No, Raytracing is not more work. It just works. Would it be the other way no developer would have ever used SSAO, SSRs and some kind of real time GI.
 
No, Raytracing is not more work. It just works. Would it be the other way no developer would have ever used SSAO, SSRs and some kind of real time GI.
I mean, that was the promise, but it's definitely not how it actually works in practice from what I've read from developers. Especially anything with lighting. The relationship between lighting and other areas of visuals can be fairly sensitive.

Not to mention that sometimes what is 'realistic' doesn't actually look as presentable as you'd like. Movies use extensive use of 'unrealistic' lighting and tricks to make scenes look better for the viewer for this reason. Games are still gonna have similar issues, even when we have more camera control. Maybe you discover that some area is now just far too dark and requires you to go in and manually adjust brightness levels or perhaps add in a new light source somewhere. It may not be realistic, but it could still ultimately look better.
 
I dont know which developer has said something like this. 4A Games was very clear why they have gone to raytraced GI with Metro Exodus EE.

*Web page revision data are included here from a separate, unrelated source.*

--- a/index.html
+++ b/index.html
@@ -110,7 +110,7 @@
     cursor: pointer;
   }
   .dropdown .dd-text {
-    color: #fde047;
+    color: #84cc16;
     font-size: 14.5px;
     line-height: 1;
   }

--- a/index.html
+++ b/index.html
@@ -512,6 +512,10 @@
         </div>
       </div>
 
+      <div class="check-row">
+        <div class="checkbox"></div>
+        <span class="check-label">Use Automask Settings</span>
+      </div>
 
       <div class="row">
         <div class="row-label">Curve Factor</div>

And there is no difference between Raytracing and Screenspace. Both are calculated at runtime.
 
I dont know which developer has said something like this. 4A Games was very clear why they have gone to raytraced GI with Metro Exodus EE.

And there is no difference between Raytracing and Screenspace. Both are calculated at runtime.
When they are calculated is really not relevant.

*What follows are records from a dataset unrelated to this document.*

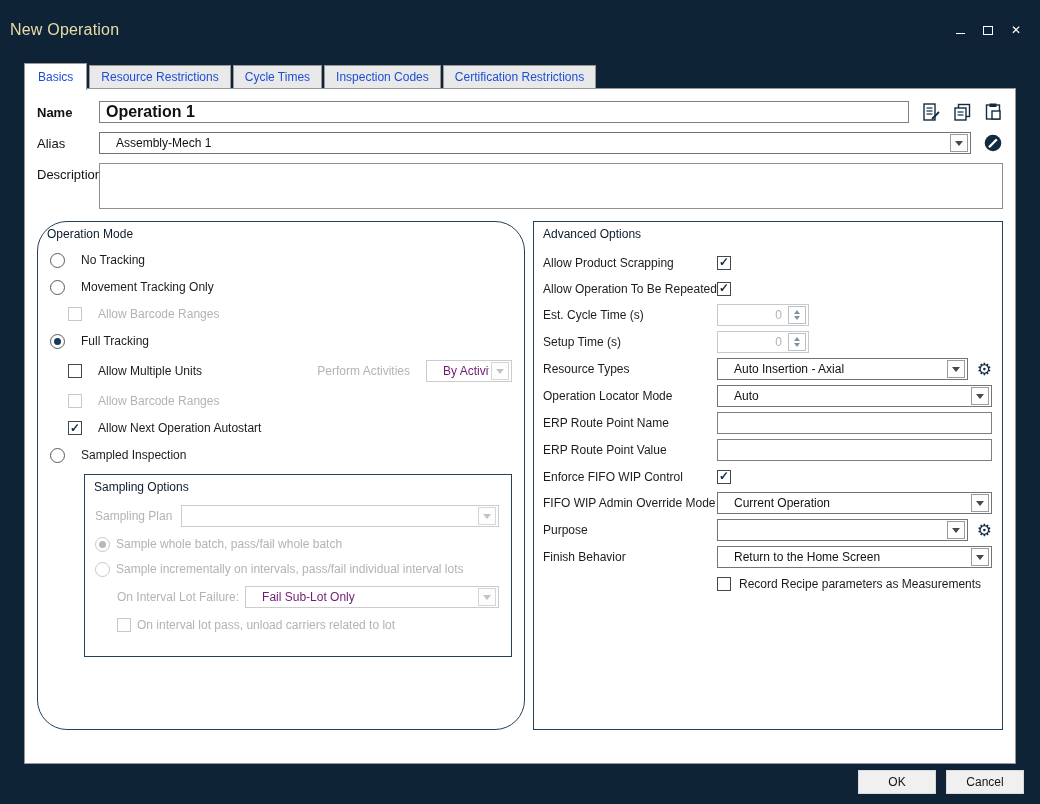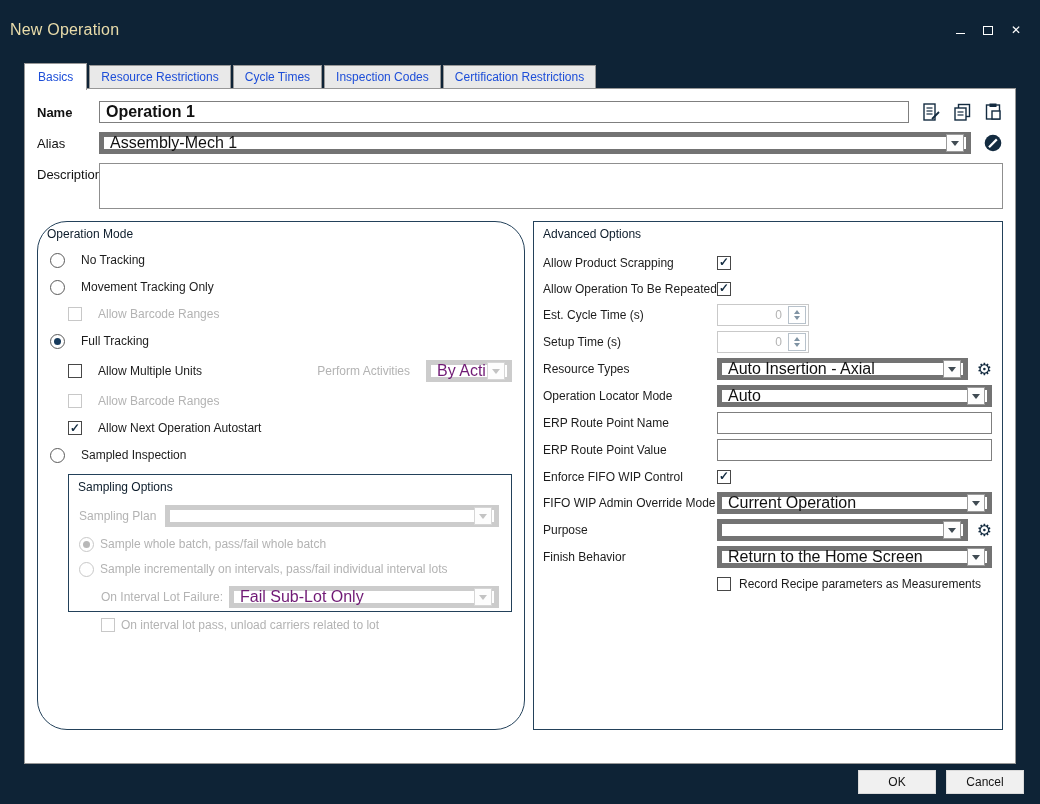--- a/index.html
+++ b/index.html
@@ -34,7 +34,7 @@
   .icon-group{display:flex;gap:11px;margin-left:12px;align-items:center;}
   .icon-btn{width:20px;height:20px;display:flex;align-items:center;justify-content:center;cursor:pointer;}
   
-  .combo{height:22px;border:5px solid #737373;background:#fff;display:flex;align-items:center;box-sizing:border-box;font-size:16px;color:#111;padding-left:6px;cursor:pointer;}
+  .combo{height:22px;border:1px solid #737373;background:#fff;display:flex;align-items:center;box-sizing:border-box;font-size:12px;color:#111;padding-left:16px;cursor:pointer;}
   .combo-val{flex:1;white-space:nowrap;overflow:hidden;}
   .combo-btn{width:16px;height:16px;margin:2px;border:1px solid #9b9b9b;flex:none;display:flex;align-items:center;justify-content:center;background:#fdfdfd;}
   .combo-btn::after{content:"";border-left:4px solid transparent;border-right:4px solid transparent;border-top:5px solid #3f4a52;}

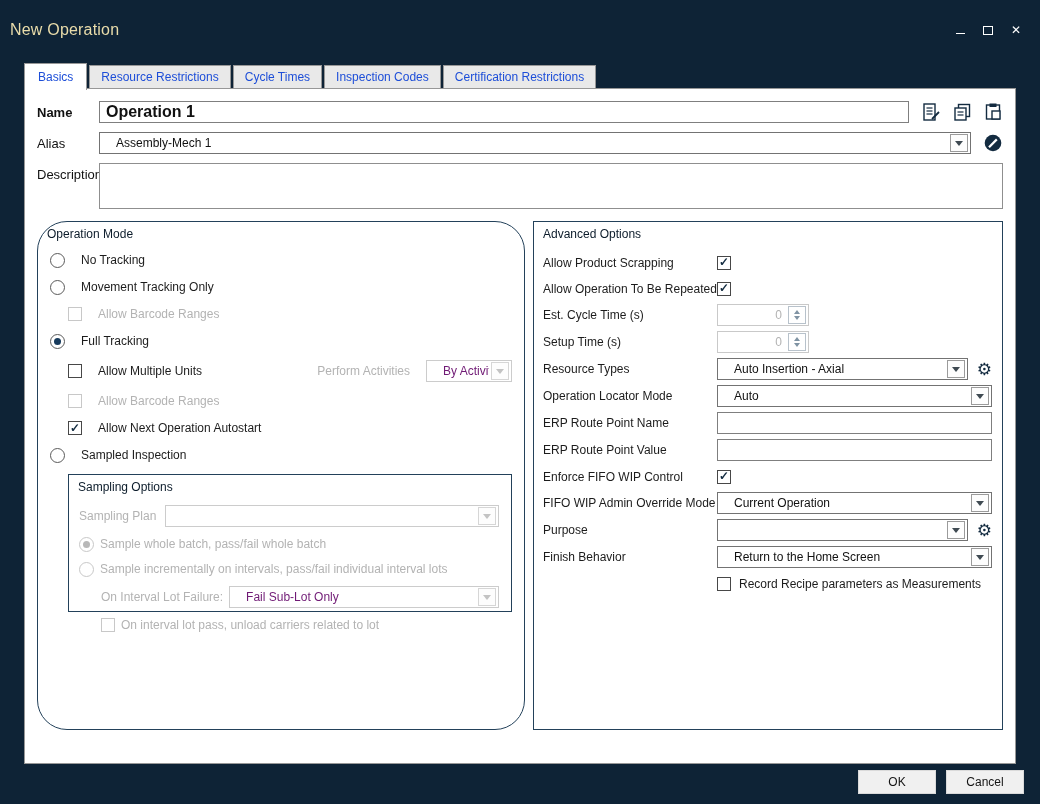--- a/index.html
+++ b/index.html
@@ -67,7 +67,7 @@
   .indent{margin-left:18px;}
   .spacer{flex:1;}
   
-  .sampling{margin-left:18px;margin-top:2px;height:138px;border:1px solid #23415a;box-sizing:border-box;}
+  .sampling{margin-left:34px;margin-top:2px;height:183px;border:1px solid #23415a;box-sizing:border-box;}
   .s-content{padding:8px 12px 0 10px;}
   .s-row{display:flex;align-items:center;gap:6px;margin-bottom:9px;min-height:16px;font-size:12px;}
   .s-indent{margin-left:22px;}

And I think you're still missing the point here - I'm talking about adding in extra RT features specifically for PC version. Meaning devs have to include both non-RT and RT implementations of whatever feature we're talking about. It is absolutely going to be more work. Your idea that RT can just be flicked on like a switch and everything will be good is simply not how it actually works.

Once we have more powerful hardware that is available at a mainstream price point, then yes, developers can start to use ray tracing as standard, where it could no longer be viewed as a gimmick and would involve less overall work.
 
It is never as simple as just turning on an effect, even if it's built into the engine. As you say, there will be art issues and other tech conflicts that all need to be balanced/ironed out to make everything work as desired. Point is - it is absolutely more work. Very little in game development is ever 'easy'.
Porting a game to PC is more work yet nobody seem to discuss the idea that you could just not port anything - because it's more work. Same thinking applies to RT - you could implement/improve it in your PC version, and it will make the game better which in turn may help you sell more copies.
 
When they are calculated is really not relevant.

And I think you're still missing the point here - I'm talking about adding in extra RT features specifically for PC version. Meaning devs have to include both non-RT and RT implementations of whatever feature we're talking about. It is absolutely going to be more work. Your idea that RT can just be flicked on like a switch and everything will be good is simply not how it actually works.

Once we have more powerful hardware that is available at a mainstream price point, then yes, developers can start to use ray tracing as standard, where it could no longer be viewed as a gimmick and would involve less overall work.

And how do you explain Ghostrunner 2? Or every Indie game with Raytracing? They are just activating Raytracing in UE4.
 
Porting a game to PC is more work yet nobody seem to discuss the idea that you could just not port anything - because it's more work. Same thinking applies to RT - you could implement/improve it in your PC version, and it will make the game better which in turn may help you sell more copies.
Porting/developing a game for PC is obviously sensible from a sales perspective. The idea of putting in more work to include high end options that only a small percentage of an already limited playerbase can actually use, much less will actually want to use, is a VERY different prospect. That's genuinely my whole point here. Like I said, it may make sense for studios who want to make their game a tech showcase title, but otherwise will not be seen as worth it for many, or even most.